Era noite de um dia comum, não, foi madrugada de um novo dia. Mas nada impedia que o céu clareasse de estrelas; enquanto escorriam as horas, o destino conspirava contra, queria atear o fogo da manhã e clarear todas as mentes, mostrar a realidade sob o único e onipotente Sol.

(desprendeu os braços do próprio corpo gelado, úmido. Um passo, aproximou-se, voltou. Dois passos. Tão perto; silêncio.)

O quarto esvaziou-se de cheiros ou cores. Todo ser diante do cinza inodoro libera seus instintos. É mais forte que uma loucura, mais rápido que um susto.

(e os olhos percorreram as tentativas, as chances, a frágil segurança de um igual adormecido. Suspirava.)

Nada se movia; o tempo seguia travado num soluço do desejo. Faria toda a oportunidade, ali naquele momento, se encarassem a continuação dos atos; da peça sem falas.

(de repente correu, mas não tão depressa, despejou a mente, a alma, o corpo, o embrulho de idéias, num único movimento; seco, macio, livre e absoluto.)

Cantaram pássaros. E o mundo inteiro recolheu forças para o giro, rodou penosamente suas montanhas e mares, sorrindo aos que se esforçam contra os próprios receios.

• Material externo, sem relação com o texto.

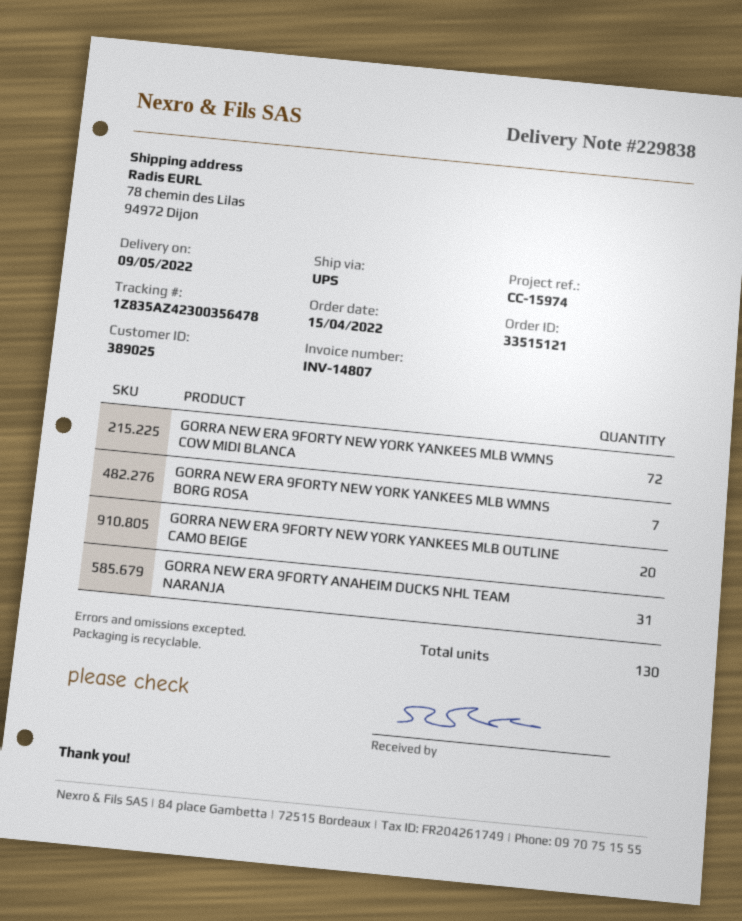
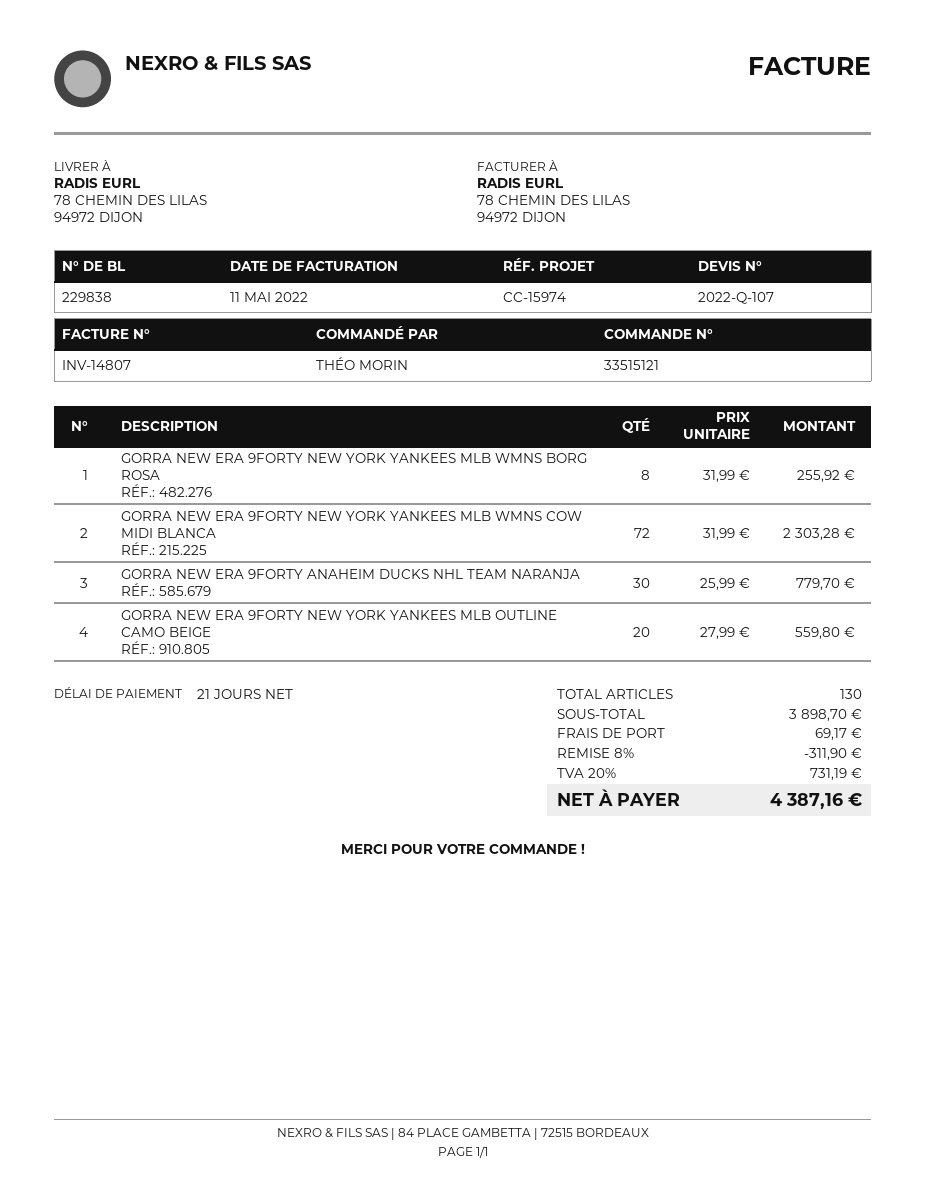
GORRA NEW ERA 9FORTY NEW YORK YANKEES MLB WMNS BORG ROSA: 7 -> 8
GORRA NEW ERA 9FORTY ANAHEIM DUCKS NHL TEAM NARANJA: 31 -> 30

(com os olhos ainda fechados, mergulhou num adágio sentimental, para enfim esconder-se nos sonhos.)

Amanheceu muitas e muitas vezes desde então.

22 de agosto de 2008

Azul

Pensava além. Não havia problema em pensar diante do mar, se há um único lugar onde o infinito é visível, é ali, naquele horizonte céu-mar, a tal reta sem fim que em algum ponto esconde um segredo. Nem gostava de azul - o que era mentira, pois era a sua cor favorita quando jovem - mas podia encontrar os pensamentos todos ali dispostos, ondulados numa mesma bacia, numa mesma jarra fresca e colorida.

Por muito tempo o medo de existir lhe movia para a vida; essa rotina que ocupa a mente sem nos deixar sofrer, exceto quando há angústia na alma, dessas não se pode escapar. Mas vivera até ali algumas vidas, fases ou épocas na verdade, vida é só uma, dose única. Já havia se conformado com todas as memórias, delirado com o futuro, a grande surpresa foi cair em si e enfrentar o hoje; olhando novamente pela areia, mas do alto do apartamento, hoje parecia grande demais, um enorme e complexo momento, porém leve, sentí-lo era fácil, difícil era acompanhar seu ritmo.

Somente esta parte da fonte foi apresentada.